Ntsiematesasie: "Eu vi e guardei"

A obra foi produzida com bonecas Abayomis, trouxinhas coloridas e pedaços de latinhas de alumínio. A princípio o trabalho seria uma guirlanda de Natal, mas ao montar a obra, Ivonete percebeu que poderia adequar ao corpo humano, bem como um manto. “A estrutura de roupa, como os mantos de Bispo do Rosário foi uma coincidência. Quando fui montando a obra, percebi que deixá-la sem uma moldura daria esta flexibilidade à obra, permitindo que ela fosse adequada ao corpo humano”, conta.
A inspiração da agbá do Mocambo Nzinga veio de artistas plásticos do movimento negro brasileiro e africano. “Eu comecei a estudar artistas negros contemporâneos, como a Mama Esther Mahlangu e o artista ganes El Antsui, referência em trabalhos com material reciclado, e outros também históricos como Bispo do Rosário, já falecido, mas que deixou uma obra muito grande de arte. Essa obra foi uma das últimas que a gente elaborou e ela tem mais de 600 bonequinhas Abayomis e um símbolo adinkra” relata Ivonete. Os adinkras são um conjunto de símbolosque representam ideias expressas em provérbios. O sistema adinkra é um entre vários sistemas de escrita africanos. A grafia nasce na África com os hieróglifos egípcios e seus antecessores por todo continente africano.
A obra de Ivonete possui o símbolo adinkra da sabedoria, do conhecimento e da prudência.
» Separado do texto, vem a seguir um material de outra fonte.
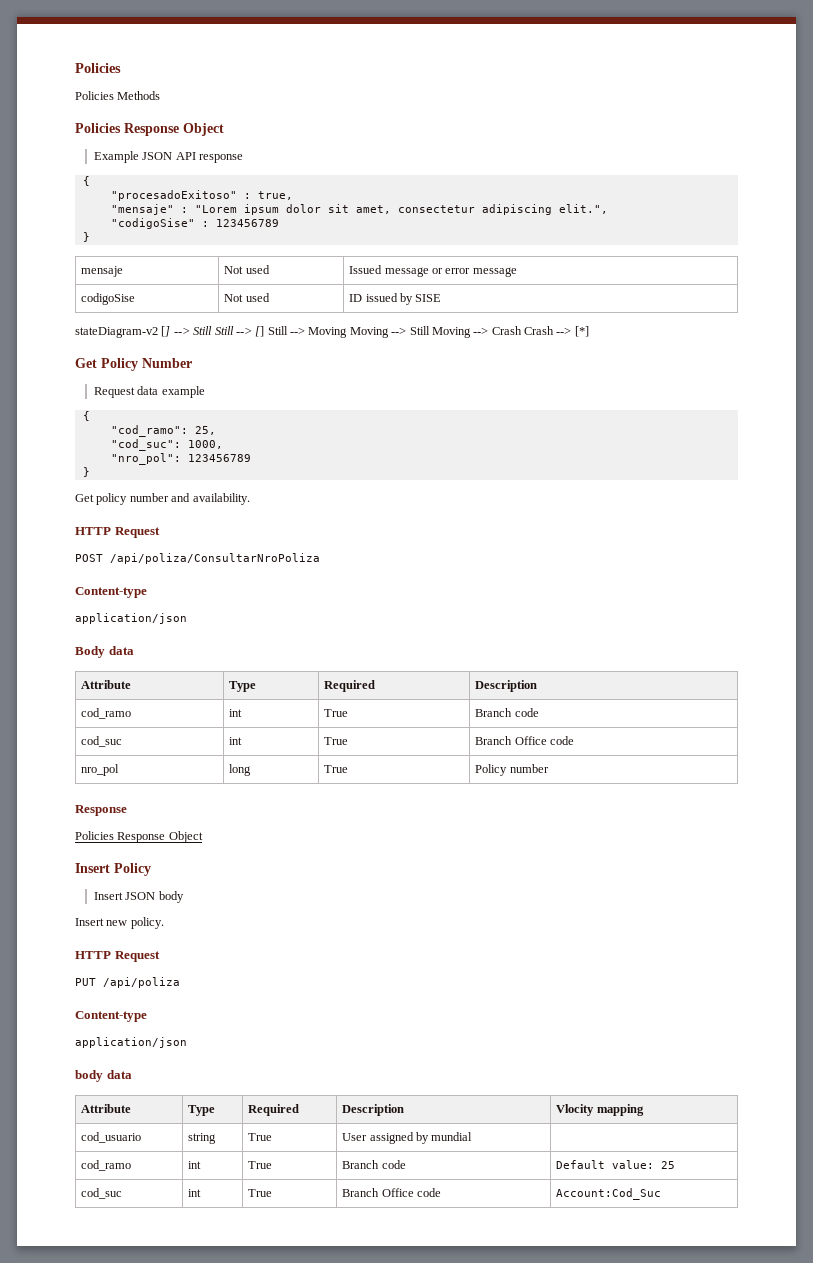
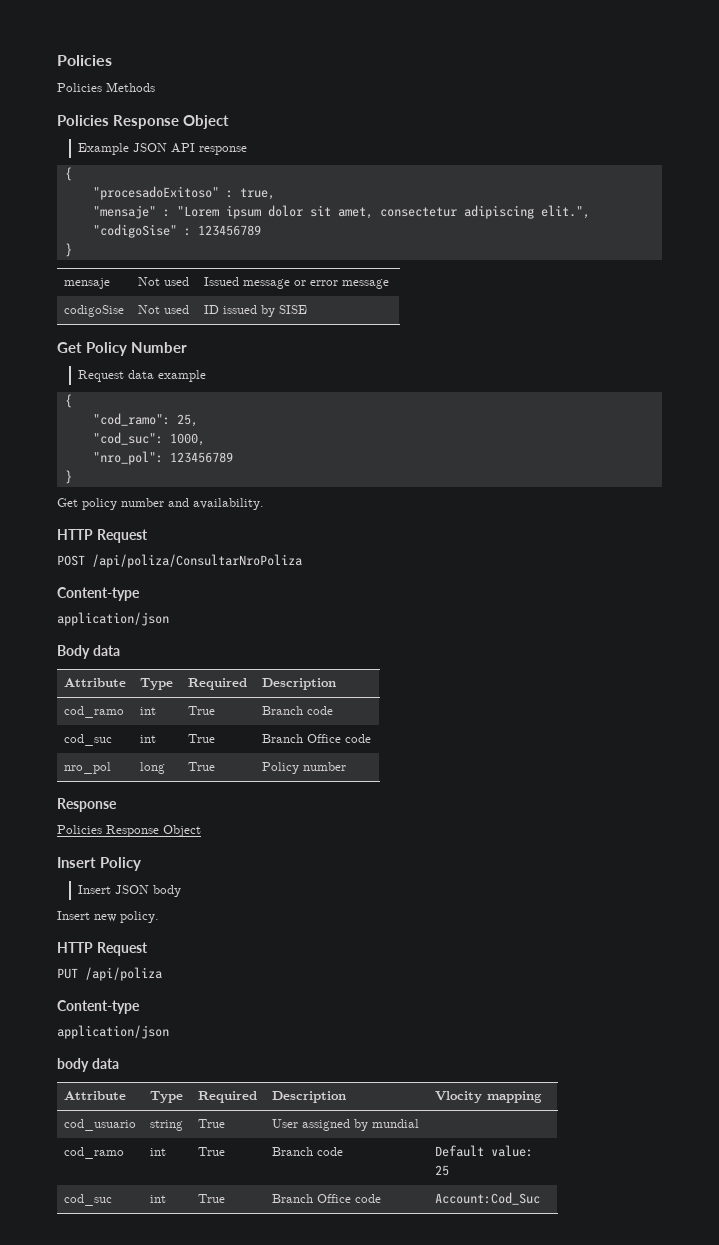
- stateDiagram-v2 [] --> Still Still --> [] Still --> Moving Moving --> Still Moving --> Crash Crash --> [*]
A artista veste o manto que a representa junto as mulheres negras com o resgate da ancestralidade e da representatividade de uma mulher africana de diáspora.
A obra Ntsiematesasie ou “Eu vi e guardei” também foi apresentada no começo desde ano na exposição de “Arte Negra, ancestral e contemporânea: meu percurso formativo e criativo" do evento “Ocupação Preta”, organizado pelo coletivo Mãos Negras. O grupo foi criado em 2013 por estudantes negros bolsistas do Programa de Permanência Estudantil do campus da Unesp de Presidente Prudente. O objetivo do coletivo é fomentar ações culturais e discutir, aspectos educacionais, artísticos e políticos da luta antirracista.

Mocambo Nzinga

Os mocambos são associações da comunidade negra, que se organiza para promover o sentido de acolhimento e irmandade entre as pessoas pretas, que trouxeram para o Brasil as suas espiritualidades, culturas e um leque abrangente de manifestações artísticas. Ivonete explica que muita gente compararia o mocambo erroneamente a um ateliê de arte. “Como a gente ressignifica também os termos que utilizamos, então, a gente jamais utilizaria uma palavra de origem francesa.Isso porque os europeus também foram nossos opressores e isso significa que a gente não vai poder usar o vocabulário de que nos oprimiu.  Então, a gente toma um termo de origem africana para poder significar uma arte libertária”, explica a artista.  “Mocambo também significa lugar de resistência. Tem uma rede de mocambos no Brasil. Uma rede de mocambos forma um quilombo”.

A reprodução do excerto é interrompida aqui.